• _Work task_
I'd like the entries that follow repeated exactly, with the pictures left out.

[Stored dataset items]
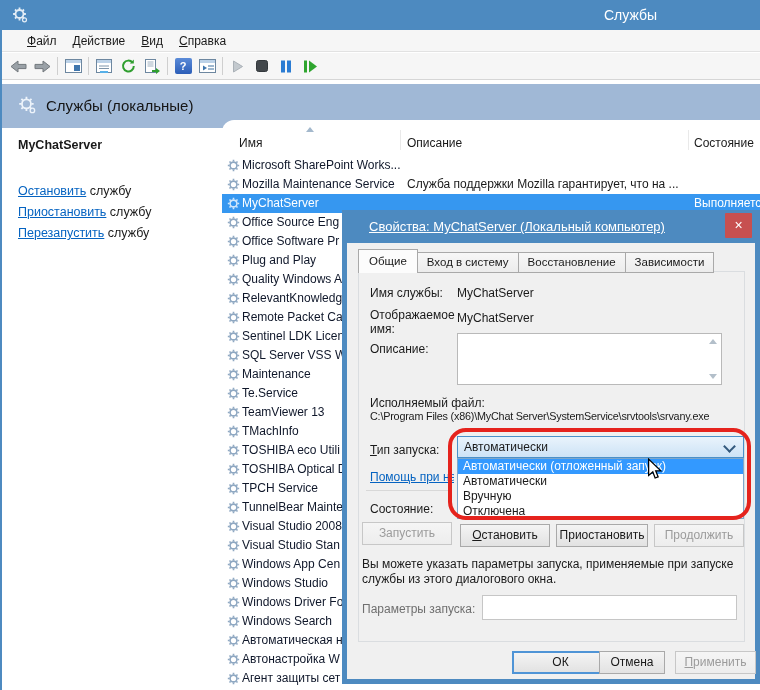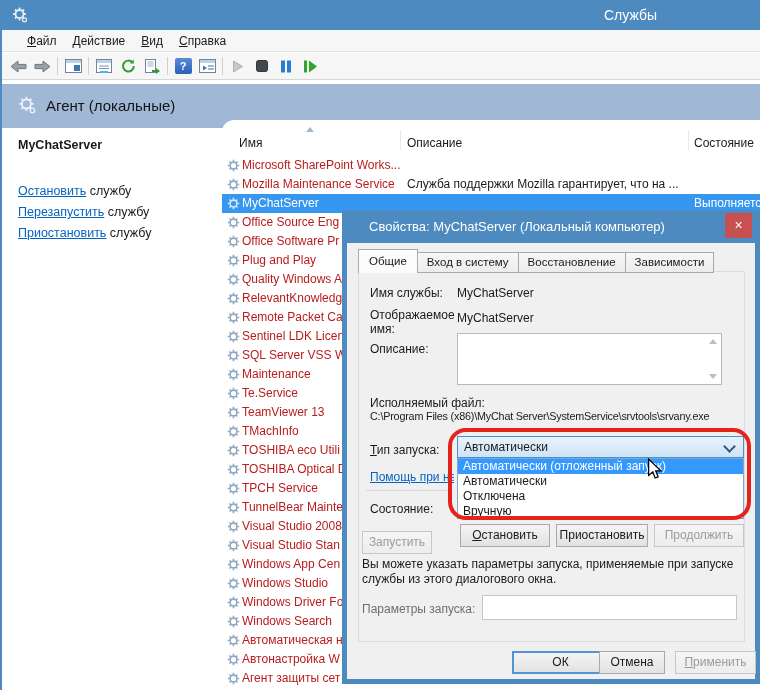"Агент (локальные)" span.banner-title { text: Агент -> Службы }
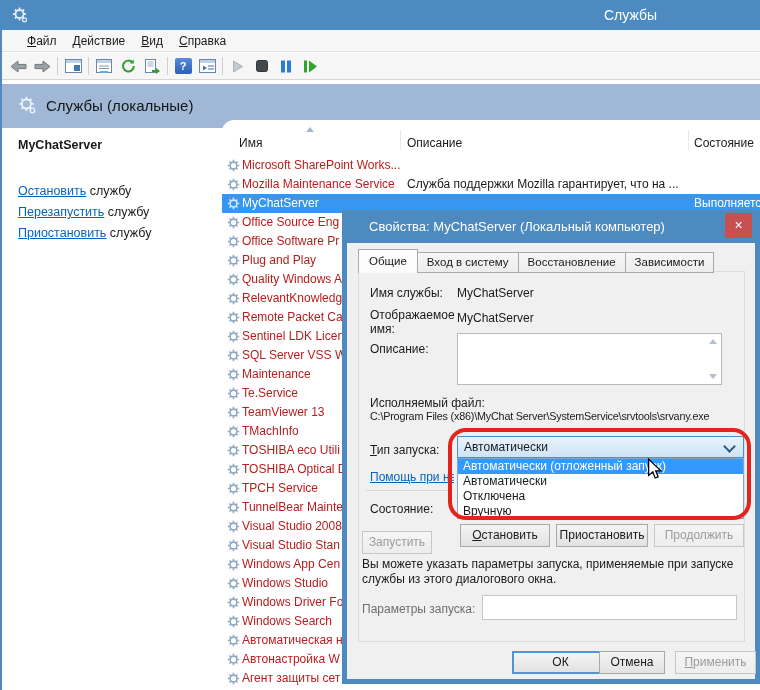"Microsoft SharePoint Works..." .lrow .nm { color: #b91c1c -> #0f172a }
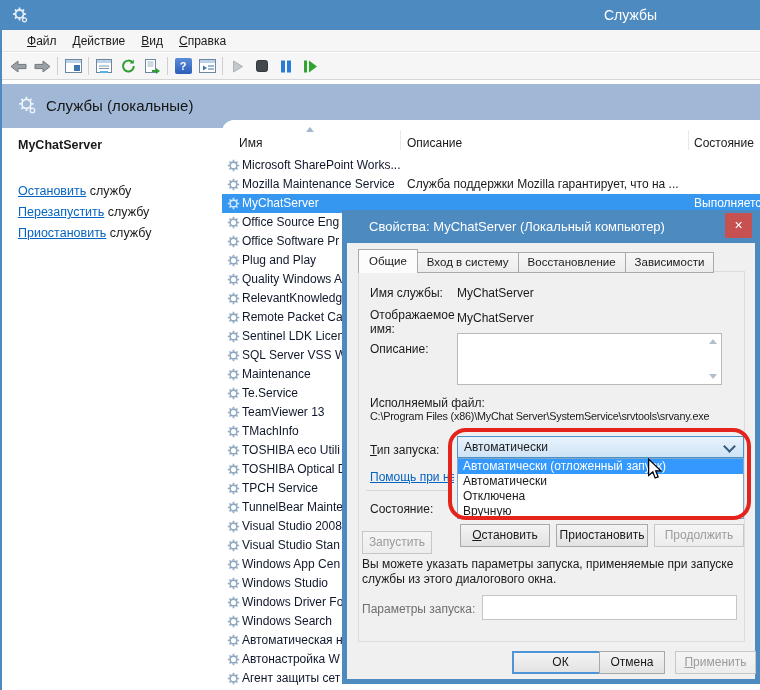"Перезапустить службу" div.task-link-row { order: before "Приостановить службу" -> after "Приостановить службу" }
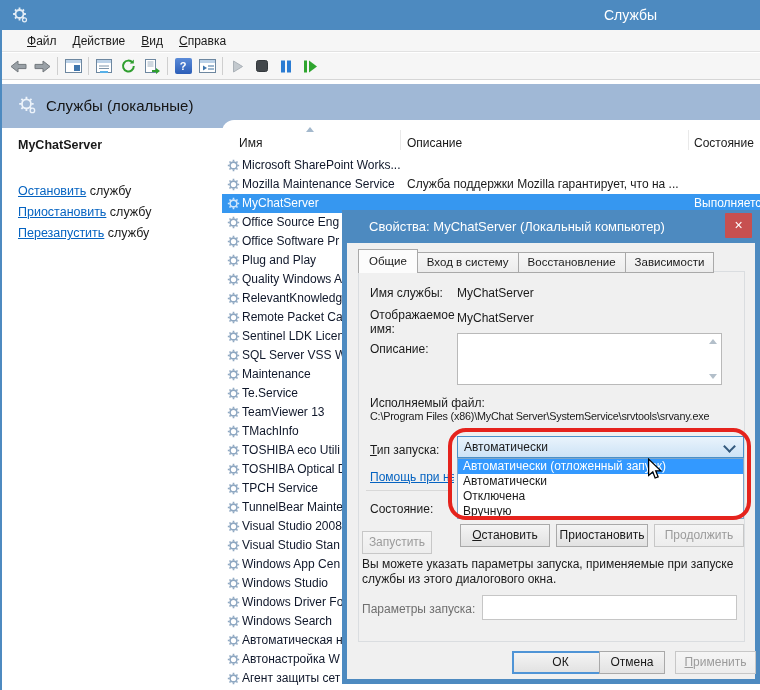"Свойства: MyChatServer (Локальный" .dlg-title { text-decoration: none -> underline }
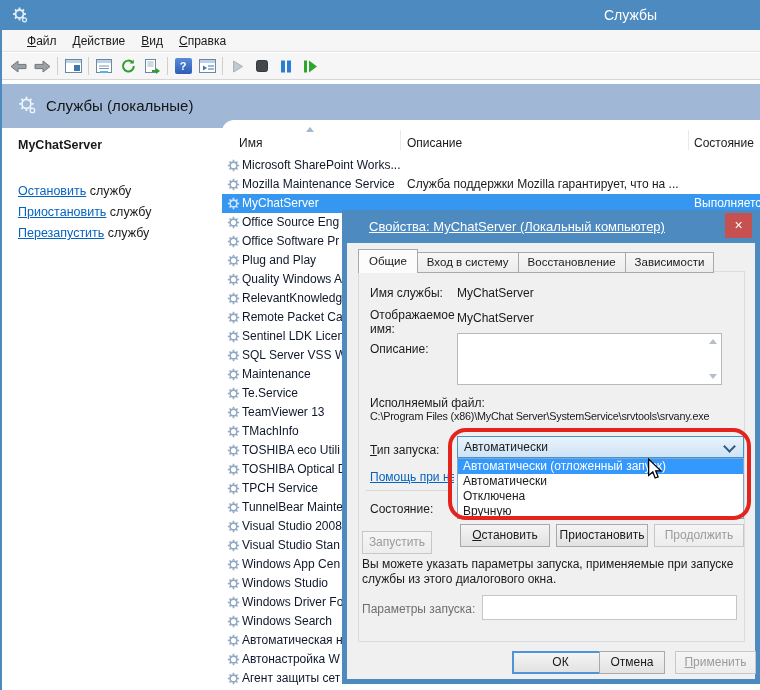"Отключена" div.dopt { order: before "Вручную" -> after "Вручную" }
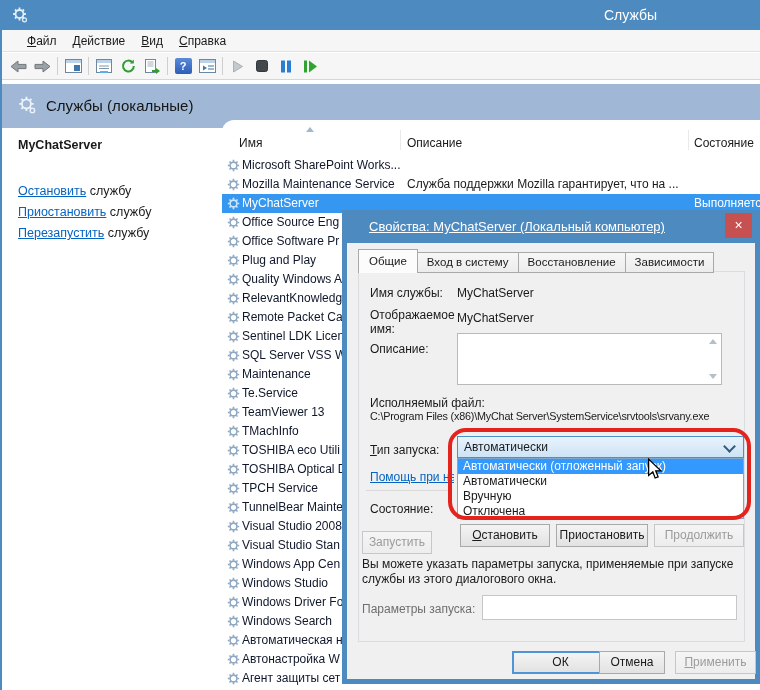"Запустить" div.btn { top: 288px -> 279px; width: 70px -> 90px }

• _Written answer_
"Агент (локальные)" span.banner-title { text: Агент -> Службы }
"Microsoft SharePoint Works..." .lrow .nm { color: #b91c1c -> #0f172a }
"Перезапустить службу" div.task-link-row { order: before "Приостановить службу" -> after "Приостановить службу" }
"Свойства: MyChatServer (Локальный" .dlg-title { text-decoration: none -> underline }
"Отключена" div.dopt { order: before "Вручную" -> after "Вручную" }
"Запустить" div.btn { top: 288px -> 279px; width: 70px -> 90px }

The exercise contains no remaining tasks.